Back in my work room, I took photos from every angle and peered closely just once more. No, I couldn’t fault it. But that didn’t mean there wasn’t a fault.
Rewrapping Puck carefully – breaking him now I was about to return him to his owner wouldn’t be a good move – I went back to the shop.
‘I hoped I’d be able to speak to the senior partner,’ I lied, ‘but he’s not available just now.’ That was true at least. ‘I’m sorry to disappoint you, but until he’s back in the office, I can’t make a decision. As you say, six hundred pounds is a lot of money.’

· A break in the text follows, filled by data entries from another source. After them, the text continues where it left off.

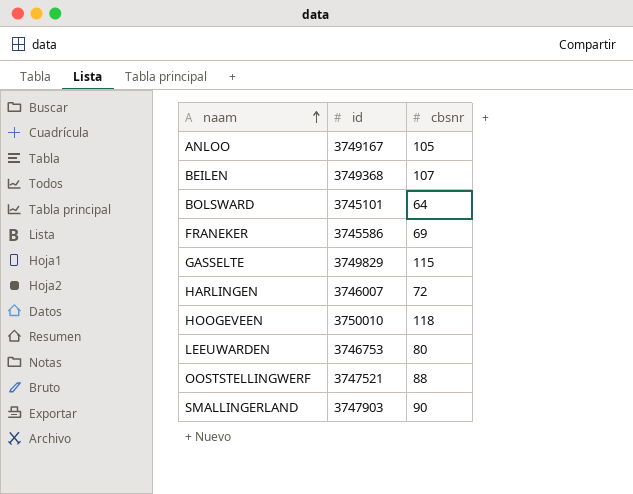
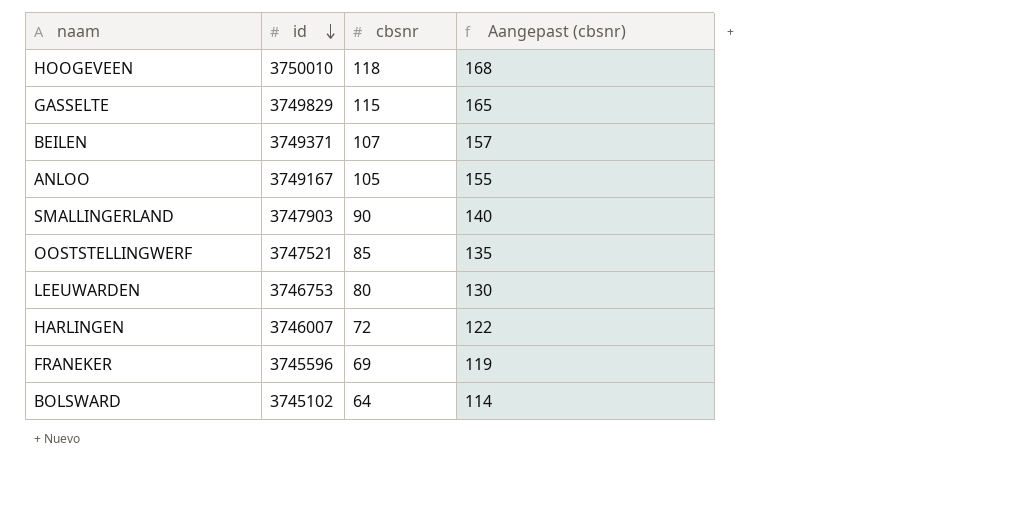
row order: naam ascending -> id descending
column Aangepast (cbsnr) | formula: none -> [cbsnr] + 50
BEILEN | id: 3749368 -> 3749371
OOSTSTELLINGWERF | cbsnr: 88 -> 85
FRANEKER | id: 3745586 -> 3745596
BOLSWARD | id: 3745101 -> 3745102

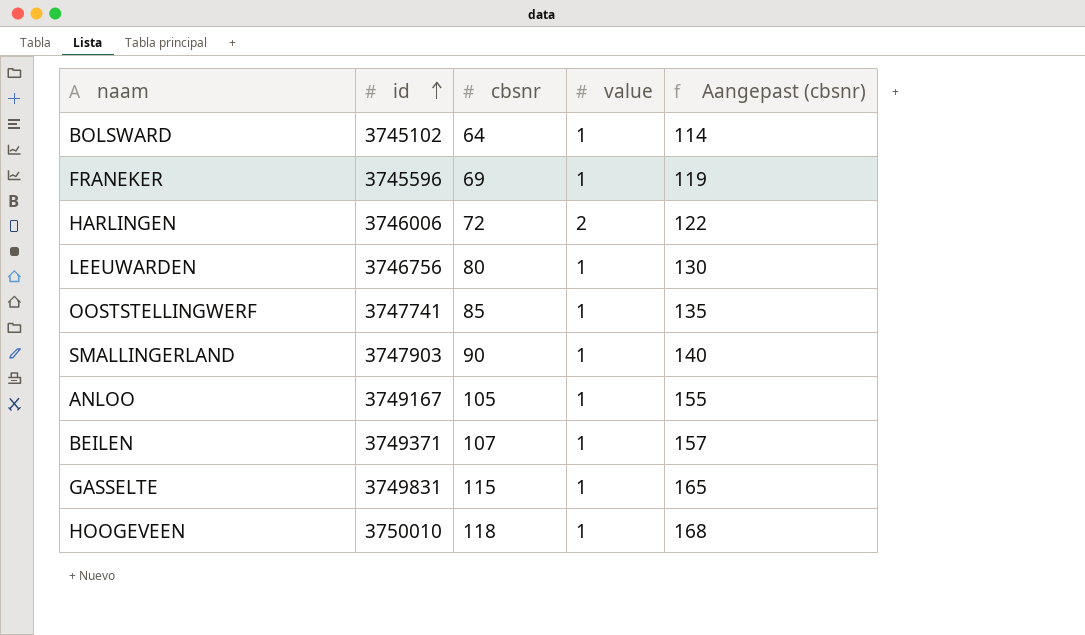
row order: id descending -> id ascending
column value | position: none -> 4
HARLINGEN | id: 3746007 -> 3746006
LEEUWARDEN | id: 3746753 -> 3746756
OOSTSTELLINGWERF | id: 3747521 -> 3747741
GASSELTE | id: 3749829 -> 3749831

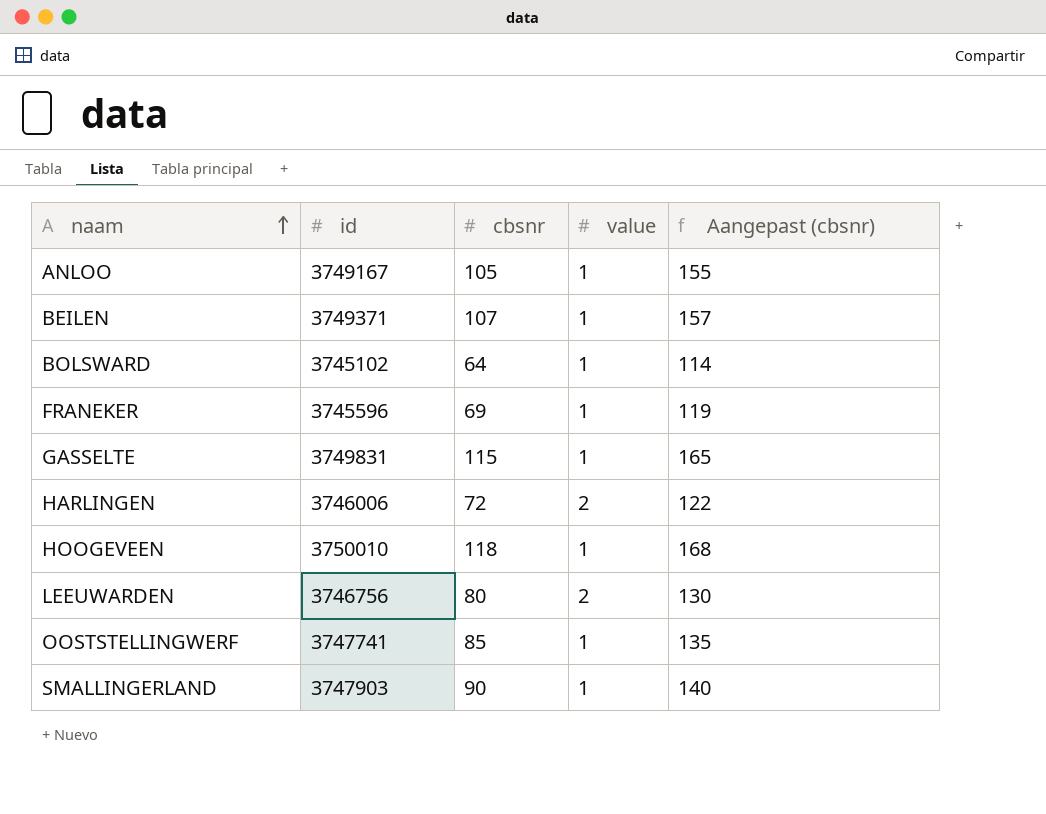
row order: id ascending -> naam ascending
LEEUWARDEN | value: 1 -> 2

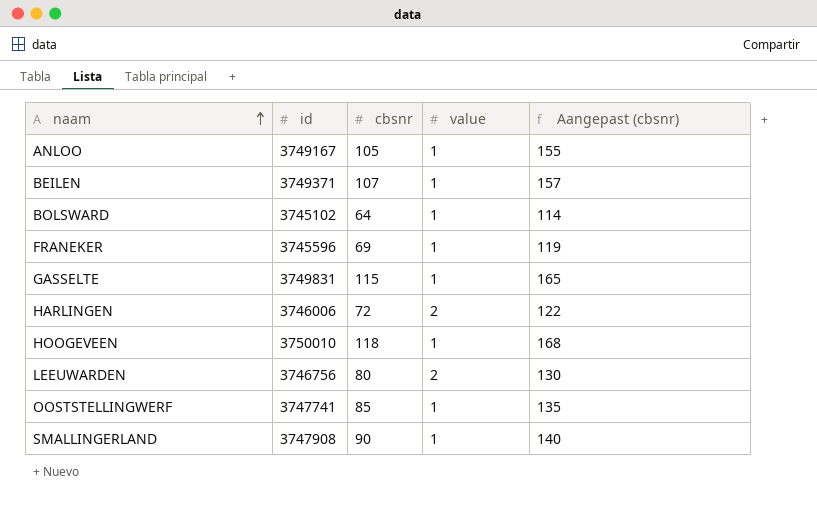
SMALLINGERLAND | id: 3747903 -> 3747908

Slightly to my surprise, she stripped the bubble wrap back and peered closely at the animal with narrowed, even hostile, eyes. Presumably, she thought I might have chipped it or worse. Actually, the way my hands were shaking agai
n she had a point. ‘And when will that be?’ she asked Mrs Walker – as the boss, no doubt.

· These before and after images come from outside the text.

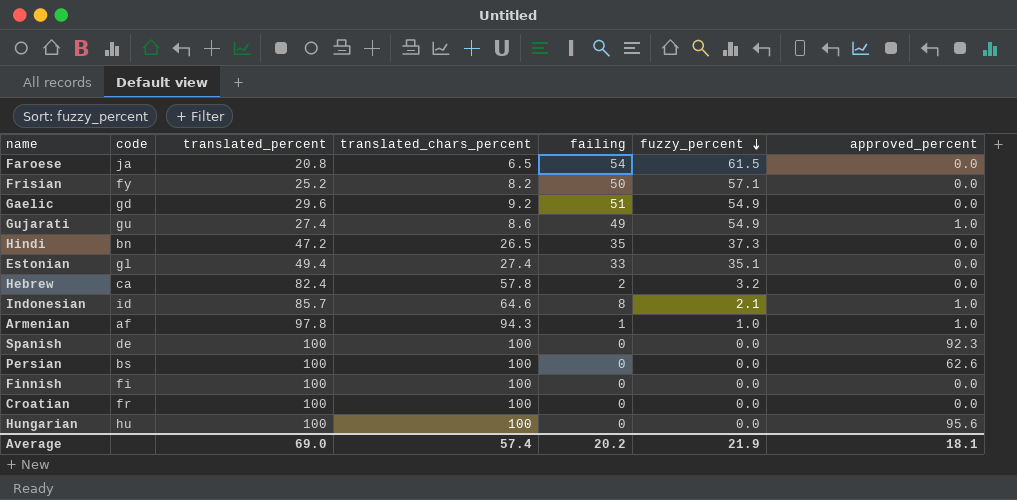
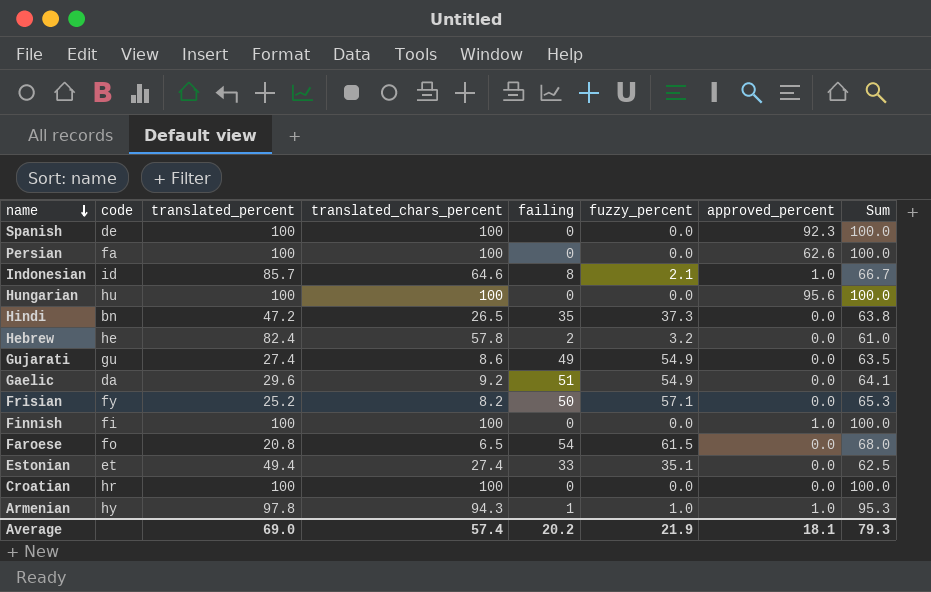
row order: fuzzy_percent descending -> name descending
column Sum | formula: none -> [translated_chars_percent] + [fuzzy_percent]
Persian | code: bs -> fa
Hebrew | code: ca -> he
Gujarati | approved_percent: 1.0 -> 0.0
Gaelic | code: gd -> da
Finnish | approved_percent: 0.0 -> 1.0
Faroese | code: ja -> fo
Estonian | code: gl -> et
Croatian | code: fr -> hr
Armenian | code: af -> hy

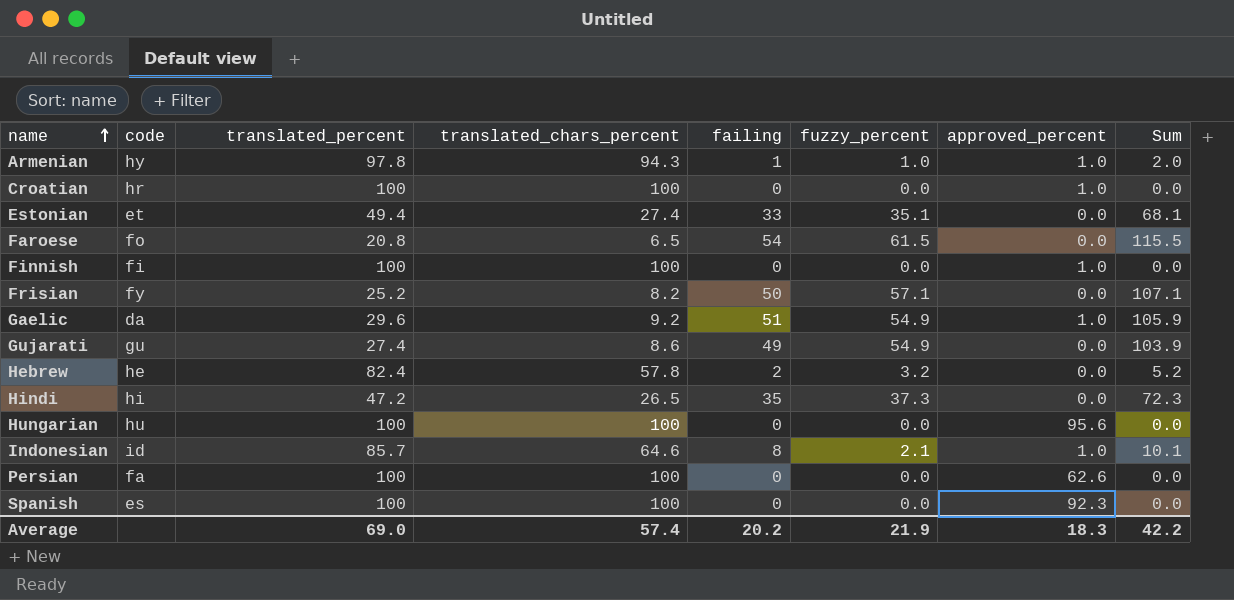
row order: name descending -> name ascending
column Sum | formula: [translated_chars_percent] + [fuzzy_percent] -> [failing] + [fuzzy_percent]
Croatian | approved_percent: 0.0 -> 1.0
Gaelic | approved_percent: 0.0 -> 1.0
Hindi | code: bn -> hi
Spanish | code: de -> es
Average | approved_percent: 18.1 -> 18.3
Average | Sum: 79.3 -> 42.2

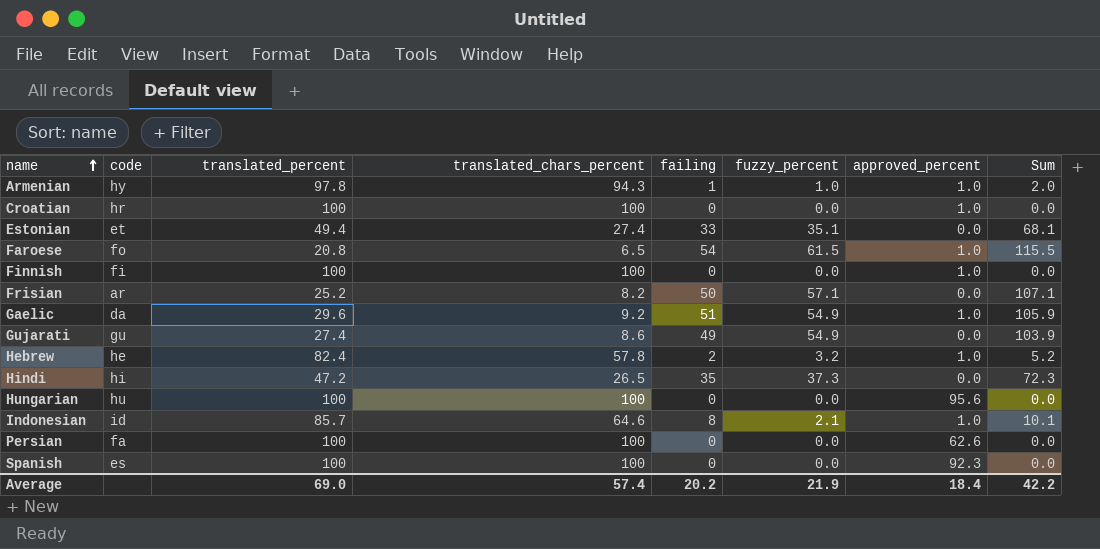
Faroese | approved_percent: 0.0 -> 1.0
Frisian | code: fy -> ar
Hebrew | approved_percent: 0.0 -> 1.0
Average | approved_percent: 18.3 -> 18.4

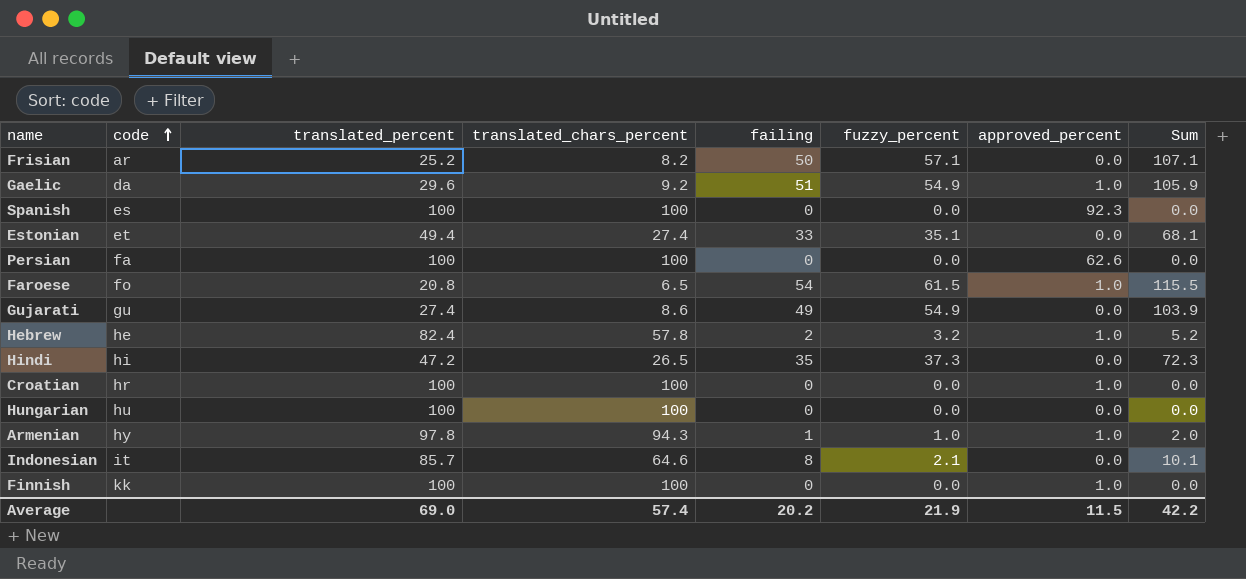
row order: name ascending -> code ascending
Hungarian | approved_percent: 95.6 -> 0.0
Indonesian | code: id -> it
Indonesian | approved_percent: 1.0 -> 0.0
Finnish | code: fi -> kk
Average | approved_percent: 18.4 -> 11.5

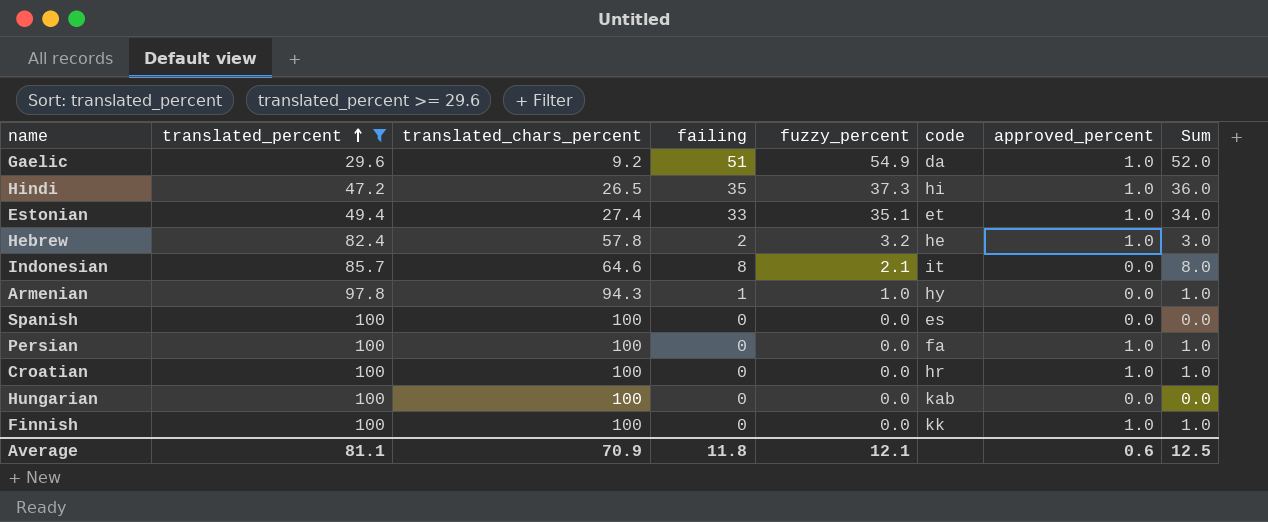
filter: none -> translated_percent >= 29.6
row order: code ascending -> translated_percent ascending
column code | position: 2 -> 6
column Sum | formula: [failing] + [fuzzy_percent] -> [failing] + [approved_percent]
Hindi | approved_percent: 0.0 -> 1.0
Estonian | approved_percent: 0.0 -> 1.0
Armenian | approved_percent: 1.0 -> 0.0
Spanish | approved_percent: 92.3 -> 0.0
Persian | approved_percent: 62.6 -> 1.0
Hungarian | code: hu -> kab
Average | translated_percent: 69.0 -> 81.1
Average | translated_chars_percent: 57.4 -> 70.9
Average | failing: 20.2 -> 11.8
Average | fuzzy_percent: 21.9 -> 12.1
Average | approved_percent: 11.5 -> 0.6
Average | Sum: 42.2 -> 12.5

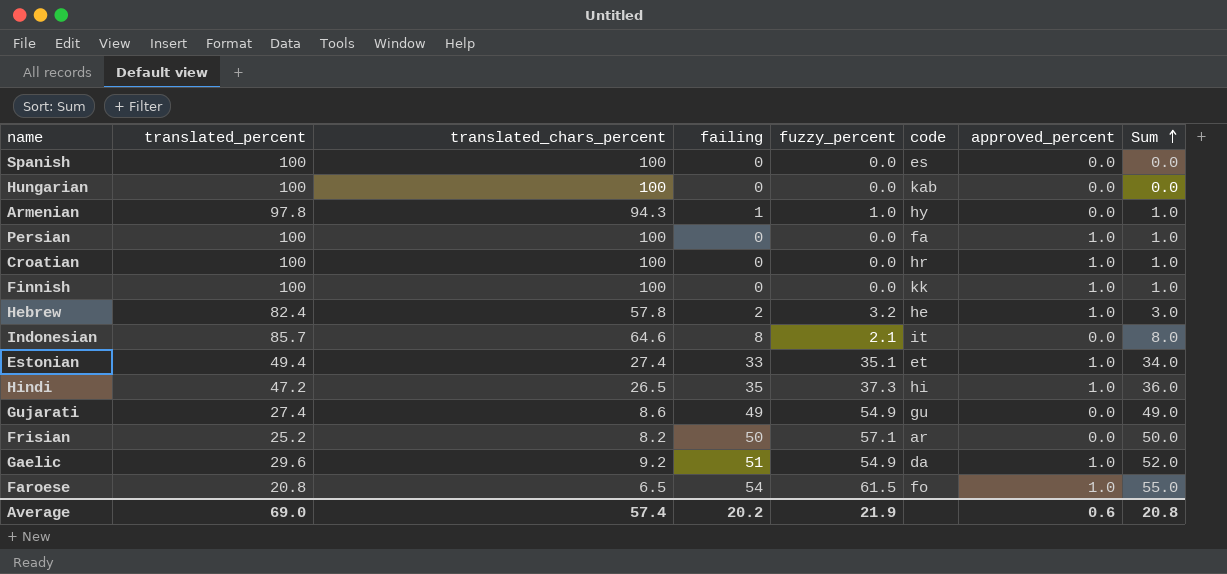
filter: translated_percent >= 29.6 -> none
row order: translated_percent ascending -> Sum ascending
Average | translated_percent: 81.1 -> 69.0
Average | translated_chars_percent: 70.9 -> 57.4
Average | failing: 11.8 -> 20.2
Average | fuzzy_percent: 12.1 -> 21.9
Average | Sum: 12.5 -> 20.8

Mary stepped forward. Presumably, she’d been able to explain away the teasel. ‘Mr Tripp’s going to be tied up for the next few days, Mrs Fielding. Why don’t you take our card and phone us before you come back? I’d hate you to have another wasted journey.’
‘There are other antique shops.’ As if that was a threat, not a statement.

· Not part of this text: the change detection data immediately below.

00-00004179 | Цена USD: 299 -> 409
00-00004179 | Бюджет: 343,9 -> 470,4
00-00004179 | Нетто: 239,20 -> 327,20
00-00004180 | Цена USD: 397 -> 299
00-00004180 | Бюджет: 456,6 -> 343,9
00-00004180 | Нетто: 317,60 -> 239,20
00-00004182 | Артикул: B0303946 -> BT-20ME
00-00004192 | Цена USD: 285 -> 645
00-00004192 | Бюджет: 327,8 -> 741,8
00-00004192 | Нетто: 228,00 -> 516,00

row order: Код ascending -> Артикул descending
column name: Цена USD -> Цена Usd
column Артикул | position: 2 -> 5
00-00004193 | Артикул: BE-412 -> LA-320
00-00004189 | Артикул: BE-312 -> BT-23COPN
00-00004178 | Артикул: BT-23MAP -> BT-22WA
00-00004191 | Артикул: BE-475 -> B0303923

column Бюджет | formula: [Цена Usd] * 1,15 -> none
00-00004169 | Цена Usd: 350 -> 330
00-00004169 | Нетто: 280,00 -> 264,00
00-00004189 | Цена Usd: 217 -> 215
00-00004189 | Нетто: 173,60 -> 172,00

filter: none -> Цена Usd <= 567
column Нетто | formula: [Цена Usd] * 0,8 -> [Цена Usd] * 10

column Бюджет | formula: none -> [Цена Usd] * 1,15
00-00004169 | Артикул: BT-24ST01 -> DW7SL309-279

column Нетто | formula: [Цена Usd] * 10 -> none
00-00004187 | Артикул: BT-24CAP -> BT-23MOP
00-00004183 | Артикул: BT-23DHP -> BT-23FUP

Mary actually took a step backwards, but then produced a pacifying smile. ‘So there are. But you’ll quite understand why Lina – she’s only the restorer, you see, Mrs Fielding – can’t make such decisions.’
Any other day it would have been an effort to keep my face straight. Only the restorer! What with my hands and with my divvy’s nose, these days I was actually the major earner in the partnership. Not that that mattered a jot. Griff was the boss.
I didn’t wait to hear the rest of the conversation. Usually Mrs Walker – and I! – would have talked up my role in the partnership. Today she’d played the winning card for me and was now milking the situation for every drop of sympathy she could. But if I laughed I knew that I’d quickly succumb to hysterical tears.
‘She’s very young, isn’t she?’ Mrs Fielding observed without waiting for me to get completely out of earshot. ‘Has she just had a row with her boyfriend or something?’
Actually, though I’d not exactly had a row with Morris, my boyfriend, Mrs Fielding wasn’t far out. Morris – he only ever used his surname because his first name, Reginald, wasn’t exactly cool – had disappeared off the face of the earth. OK. Exaggeration. But despite knowing Griff was ill and that I needed him, he’d not responded to my texts, my phone messages or even my emails.
Perhaps he wouldn’t call on the house phone anyway; perhaps he was even now trying my mobile, which I’d put down somewhere. God knows where.
What should I do now? It was as if something huge and heavy – a giant version of those earthenware pots Griff used to force rhubarb – was sitting over me. All I felt was one huge enveloping wordless dread, that Griff might not … that he would … I knew dimly that there were things I should have done – quite urgent things – but couldn’t recall what they were, let alone why they might be urgent.